The anecdote, related when his subject was in club management, is used by author Grant Wahl to illustrate the job’s demanding nature. Martínez watches every one of his team’s games ten times – 15 hours of viewing – so that he misses nothing of his players’ performances.
Such stories illuminate this hugely informative book that explains how tactics and individual techniques have transformed the game this century. Wahl, a Sports Illustrated journalist, interviews five top players in their respective positions, as well as Martínez and Michael Zorc, Borussia Dortmund’s lauded sporting director, to gain a range of off-field and business perspectives.
The first thing to admire is the remarkable access Wahl has gained to such players, spending hours questioning them about their team roles and the skills required, and together watching video clips of them in action to illustrate their answers.
His line-up is Manuel Neuer, Vincent Kompany, Xabi Alonso, Christian Pulisic and Javier “Chicharito” Hernández. Pep Guardiola, incidentally, emerges from these interviews as a hugely influential figure in modern football. Germany’s Neuer analyses his innovative “sweeper keeper” style, acting as another outfield defender to allow the back line to move up the field and force possession closer to the opponents’ goal. This requires ability beyond traditional goalkeeping skills. For instance, during the 2015-16 season, Neuer completed more passes for Bayern Munich – in fewer games – than the French striker Antoine Griezmann did for Atlético Madrid.
Kompany explains how defending is more difficult since the game has become more dynamic and skilful, but reveals one trade secret – how to win aerial duels. “The only thing you have to do is fight for the spot where the ball is going to land. If you own that zone, it’s going on your head.”
The importance of positioning, first touch and thinking ahead are emphasised by Alonso and Pulisic, Dortmund’s young American star.
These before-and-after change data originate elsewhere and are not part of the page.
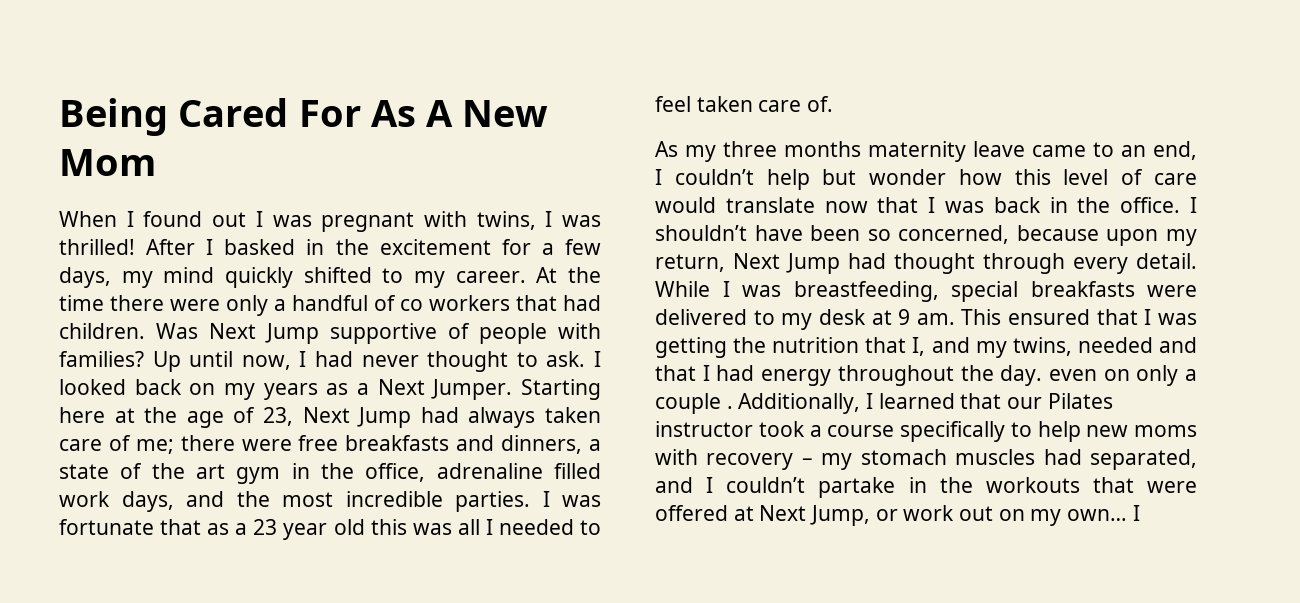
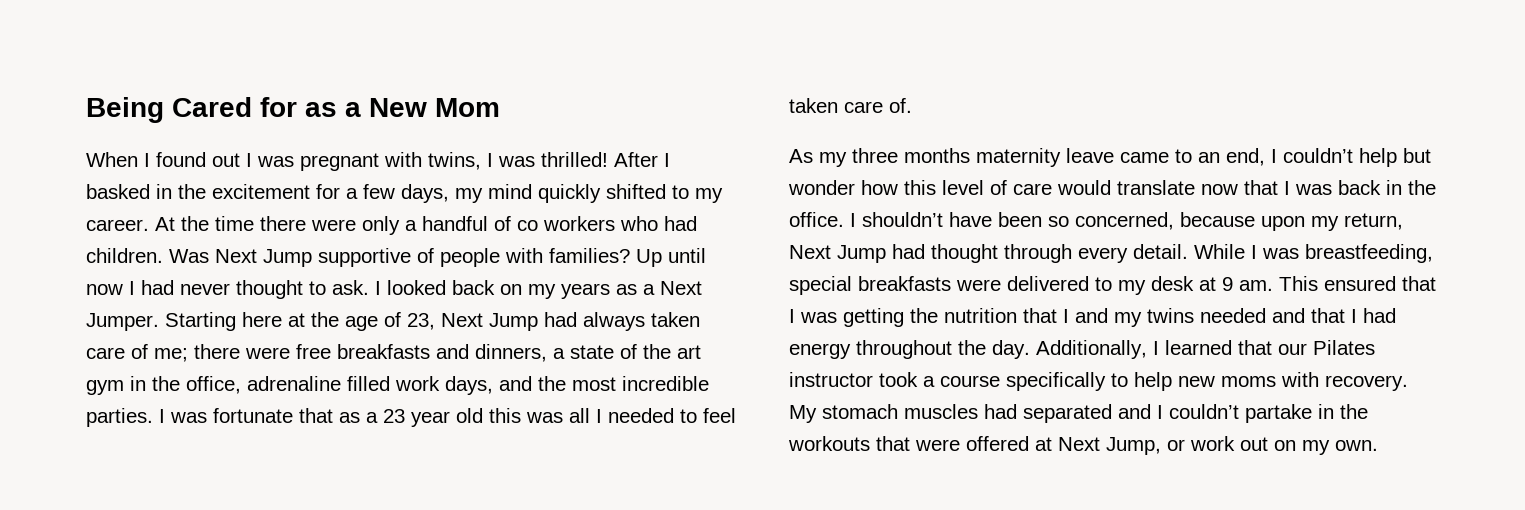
[298,100,454,127] For As A -> [260,97,361,117] for as a
[516,295,557,311] that -> [620,216,658,231] who
[241,355,291,370] now, -> [86,284,123,295] now
[912,337,926,356] I, -> [1063,309,1069,323] I
[1012,337,1072,356] twins, -> [1147,308,1194,323] twins
[1048,365,1197,386] [655,393,733,414] even on only a couple . -> (1030, 349) none
[706,453,853,470] recovery – my -> [1325,375,1408,391] [789,405,817,423] recovery. My
[1090,449,1197,470] separated, -> [1023,404,1112,423] separated
[1067,505,1140,521] own… I -> [1335,440,1378,451] own.

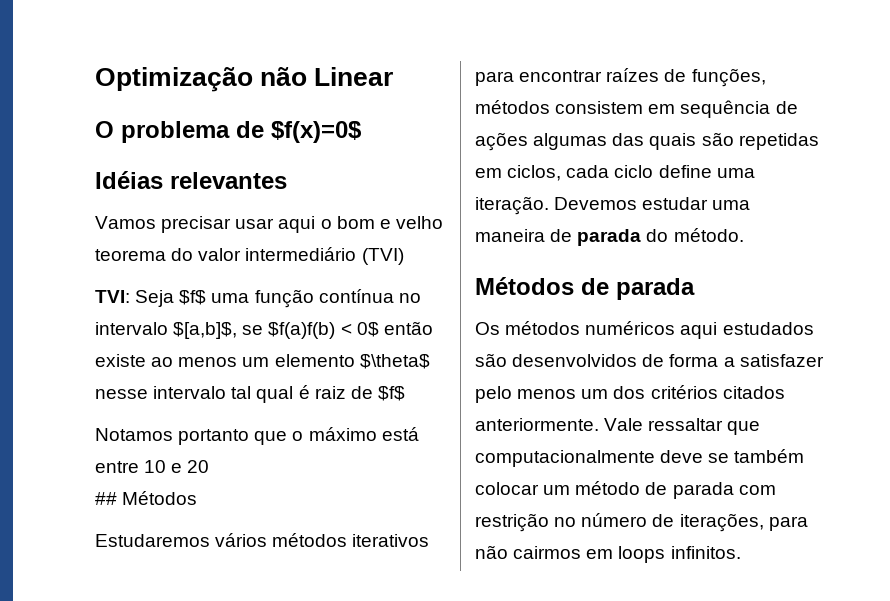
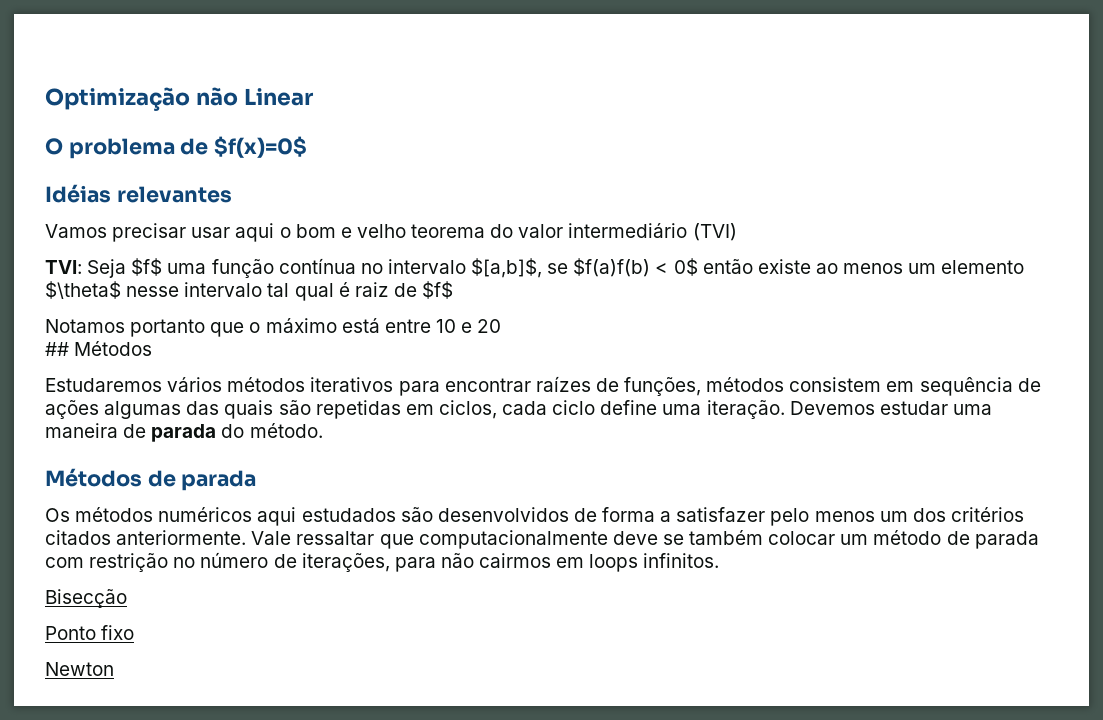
(741, 552) none -> [45,589,127,608] [45,625,135,640] [45,662,114,676] // Bisecção // Ponto fixo // Newton

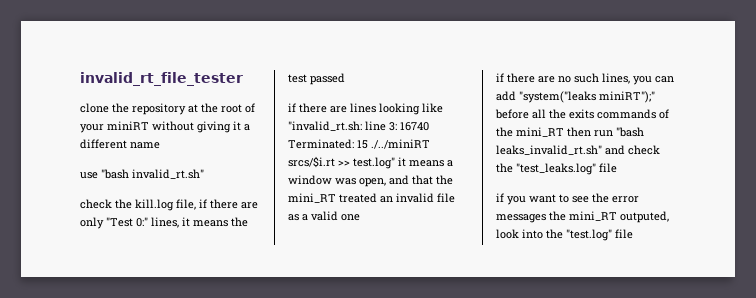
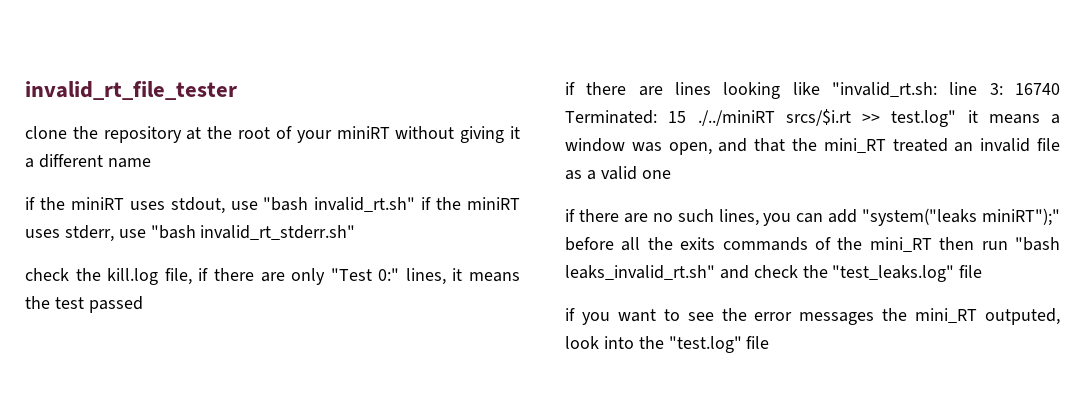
[80,169,204,179] use "bash invalid_rt.sh" -> [25,197,520,214] [25,225,356,242] if the miniRT uses stdout, use "bash invalid_rt.sh" if the miniRT uses stderr, use "bash invalid_rt_stderr.sh"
They do not just pass to a team-mate but decide whether it would be more advantageous for him to receive it on his left or right side. Alonso also keeps one eye on his team’s attacks breaking down so he can cover any counter-attack.
Hernández relates the multiple requirements of a modern striker: to be two-footed, quick, find space, pass well and defend. He is also fascinating on how teams incorporate set strategies in open play, not just at set pieces.
Including a full-back would have been a useful addition, given how that role has changed from defender to wing-back and is nowadays an integral part of attacking strategy. But that is a minor quibble. If you want to know how today’s top-level game is played on and off the pitch, few books will tell you more.